### TASK TO CARRY OUT
Using the data below, return the stretch from the line that contains "order number: 20311419 -> 20311479" through the line that contains "B.I.B. 3 L Vin", both included, exactly as it stands and nothing beyond it.
#### RECORDS PROVIDED ####
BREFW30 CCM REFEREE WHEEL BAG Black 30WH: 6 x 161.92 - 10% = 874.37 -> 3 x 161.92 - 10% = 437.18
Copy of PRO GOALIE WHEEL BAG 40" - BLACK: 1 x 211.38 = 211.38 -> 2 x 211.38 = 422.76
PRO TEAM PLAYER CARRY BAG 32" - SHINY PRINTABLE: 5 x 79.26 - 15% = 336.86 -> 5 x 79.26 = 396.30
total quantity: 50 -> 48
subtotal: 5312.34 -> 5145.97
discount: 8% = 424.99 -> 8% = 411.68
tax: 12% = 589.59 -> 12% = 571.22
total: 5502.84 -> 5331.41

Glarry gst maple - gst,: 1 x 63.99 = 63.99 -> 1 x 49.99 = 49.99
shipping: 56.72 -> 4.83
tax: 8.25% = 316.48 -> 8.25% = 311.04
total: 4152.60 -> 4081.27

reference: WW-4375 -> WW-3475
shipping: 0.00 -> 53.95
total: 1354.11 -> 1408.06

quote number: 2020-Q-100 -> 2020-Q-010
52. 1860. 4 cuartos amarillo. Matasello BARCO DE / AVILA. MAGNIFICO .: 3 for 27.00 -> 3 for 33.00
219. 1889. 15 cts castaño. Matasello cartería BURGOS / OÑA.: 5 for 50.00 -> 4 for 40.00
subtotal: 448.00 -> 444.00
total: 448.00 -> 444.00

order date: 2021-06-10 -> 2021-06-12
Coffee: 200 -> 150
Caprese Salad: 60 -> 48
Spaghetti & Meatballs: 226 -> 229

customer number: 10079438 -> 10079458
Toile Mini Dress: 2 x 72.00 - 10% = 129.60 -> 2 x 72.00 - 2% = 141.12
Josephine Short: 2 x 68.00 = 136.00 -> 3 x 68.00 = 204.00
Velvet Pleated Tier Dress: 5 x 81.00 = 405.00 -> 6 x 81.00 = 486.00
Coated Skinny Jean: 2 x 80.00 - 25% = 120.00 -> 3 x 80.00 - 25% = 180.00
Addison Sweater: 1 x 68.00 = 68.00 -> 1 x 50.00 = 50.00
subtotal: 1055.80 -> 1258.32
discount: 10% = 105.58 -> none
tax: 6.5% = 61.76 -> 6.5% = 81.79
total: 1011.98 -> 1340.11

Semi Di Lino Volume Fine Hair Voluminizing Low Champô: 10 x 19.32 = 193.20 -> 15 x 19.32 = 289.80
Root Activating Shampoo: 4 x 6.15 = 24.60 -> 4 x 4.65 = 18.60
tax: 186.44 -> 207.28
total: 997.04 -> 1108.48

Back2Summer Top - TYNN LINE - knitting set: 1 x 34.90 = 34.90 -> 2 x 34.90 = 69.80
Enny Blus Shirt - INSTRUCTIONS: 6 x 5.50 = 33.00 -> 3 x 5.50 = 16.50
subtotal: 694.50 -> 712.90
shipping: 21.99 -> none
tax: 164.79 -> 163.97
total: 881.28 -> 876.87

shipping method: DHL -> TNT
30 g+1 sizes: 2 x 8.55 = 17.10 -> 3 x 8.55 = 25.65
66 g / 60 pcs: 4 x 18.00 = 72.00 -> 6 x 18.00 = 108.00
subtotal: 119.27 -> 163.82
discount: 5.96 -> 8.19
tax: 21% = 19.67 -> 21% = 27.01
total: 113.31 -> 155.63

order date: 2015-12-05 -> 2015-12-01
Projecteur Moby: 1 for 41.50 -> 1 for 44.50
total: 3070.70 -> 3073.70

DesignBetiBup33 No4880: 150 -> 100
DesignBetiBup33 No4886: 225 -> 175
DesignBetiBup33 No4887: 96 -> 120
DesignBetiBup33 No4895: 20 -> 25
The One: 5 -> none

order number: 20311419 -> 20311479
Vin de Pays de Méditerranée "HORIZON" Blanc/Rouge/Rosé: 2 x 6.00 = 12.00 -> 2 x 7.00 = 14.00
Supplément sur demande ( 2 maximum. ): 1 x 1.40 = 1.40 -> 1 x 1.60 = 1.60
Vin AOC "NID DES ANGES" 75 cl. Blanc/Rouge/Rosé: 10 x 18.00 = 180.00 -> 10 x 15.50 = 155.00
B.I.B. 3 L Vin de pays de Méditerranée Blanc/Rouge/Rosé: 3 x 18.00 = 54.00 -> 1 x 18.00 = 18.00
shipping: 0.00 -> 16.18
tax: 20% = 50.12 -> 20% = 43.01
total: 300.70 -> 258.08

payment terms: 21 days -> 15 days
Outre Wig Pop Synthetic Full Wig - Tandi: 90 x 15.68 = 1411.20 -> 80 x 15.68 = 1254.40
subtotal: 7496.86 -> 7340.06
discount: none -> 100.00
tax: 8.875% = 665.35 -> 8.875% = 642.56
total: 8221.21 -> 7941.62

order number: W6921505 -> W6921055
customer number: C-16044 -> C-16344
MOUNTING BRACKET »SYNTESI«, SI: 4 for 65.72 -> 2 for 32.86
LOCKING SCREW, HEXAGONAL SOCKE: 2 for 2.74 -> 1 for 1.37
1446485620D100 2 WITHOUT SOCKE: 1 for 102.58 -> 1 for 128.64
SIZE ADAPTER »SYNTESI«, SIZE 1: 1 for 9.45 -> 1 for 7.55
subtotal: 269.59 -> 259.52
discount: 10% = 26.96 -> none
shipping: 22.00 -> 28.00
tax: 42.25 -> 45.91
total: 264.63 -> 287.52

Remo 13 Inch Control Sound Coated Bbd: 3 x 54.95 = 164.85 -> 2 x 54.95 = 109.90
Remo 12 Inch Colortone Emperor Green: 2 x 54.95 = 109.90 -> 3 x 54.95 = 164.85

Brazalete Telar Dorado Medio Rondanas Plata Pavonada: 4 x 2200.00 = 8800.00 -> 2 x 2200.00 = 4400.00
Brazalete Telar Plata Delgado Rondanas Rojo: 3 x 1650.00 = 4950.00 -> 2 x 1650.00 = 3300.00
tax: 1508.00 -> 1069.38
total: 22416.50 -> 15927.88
####
### EXERCISE SOLUTION
order number: 20311419 -> 20311479
Vin de Pays de Méditerranée "HORIZON" Blanc/Rouge/Rosé: 2 x 6.00 = 12.00 -> 2 x 7.00 = 14.00
Supplément sur demande ( 2 maximum. ): 1 x 1.40 = 1.40 -> 1 x 1.60 = 1.60
Vin AOC "NID DES ANGES" 75 cl. Blanc/Rouge/Rosé: 10 x 18.00 = 180.00 -> 10 x 15.50 = 155.00
B.I.B. 3 L Vin de pays de Méditerranée Blanc/Rouge/Rosé: 3 x 18.00 = 54.00 -> 1 x 18.00 = 18.00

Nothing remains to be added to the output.